Exclude every picture and return the remaining entries below verbatim.

### Record extracts
>>>

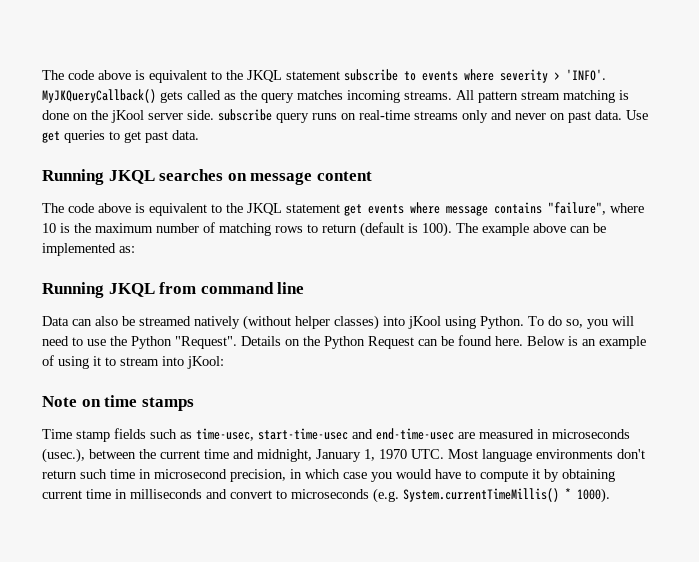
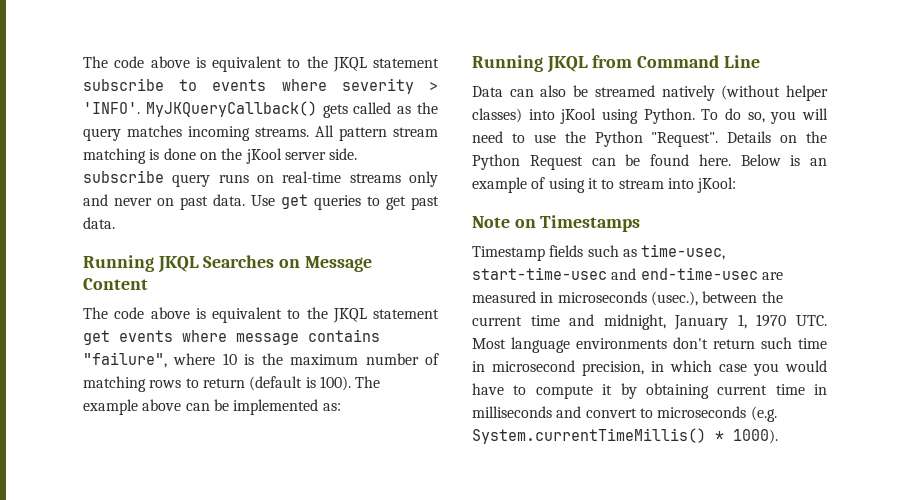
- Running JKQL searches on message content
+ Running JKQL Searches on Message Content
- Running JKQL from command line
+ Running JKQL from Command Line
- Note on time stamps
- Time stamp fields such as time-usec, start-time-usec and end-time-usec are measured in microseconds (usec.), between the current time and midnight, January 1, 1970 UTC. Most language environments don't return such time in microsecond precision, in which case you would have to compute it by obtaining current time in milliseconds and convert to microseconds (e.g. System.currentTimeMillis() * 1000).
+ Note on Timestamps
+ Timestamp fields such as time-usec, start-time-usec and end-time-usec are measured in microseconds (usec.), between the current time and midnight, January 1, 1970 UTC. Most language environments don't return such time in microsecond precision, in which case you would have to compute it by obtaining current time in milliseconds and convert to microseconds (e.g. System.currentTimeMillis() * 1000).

<<<

### Result
- Running JKQL searches on message content
+ Running JKQL Searches on Message Content
- Running JKQL from command line
+ Running JKQL from Command Line
- Note on time stamps
- Time stamp fields such as time-usec, start-time-usec and end-time-usec are measured in microseconds (usec.), between the current time and midnight, January 1, 1970 UTC. Most language environments don't return such time in microsecond precision, in which case you would have to compute it by obtaining current time in milliseconds and convert to microseconds (e.g. System.currentTimeMillis() * 1000).
+ Note on Timestamps
+ Timestamp fields such as time-usec, start-time-usec and end-time-usec are measured in microseconds (usec.), between the current time and midnight, January 1, 1970 UTC. Most language environments don't return such time in microsecond precision, in which case you would have to compute it by obtaining current time in milliseconds and convert to microseconds (e.g. System.currentTimeMillis() * 1000).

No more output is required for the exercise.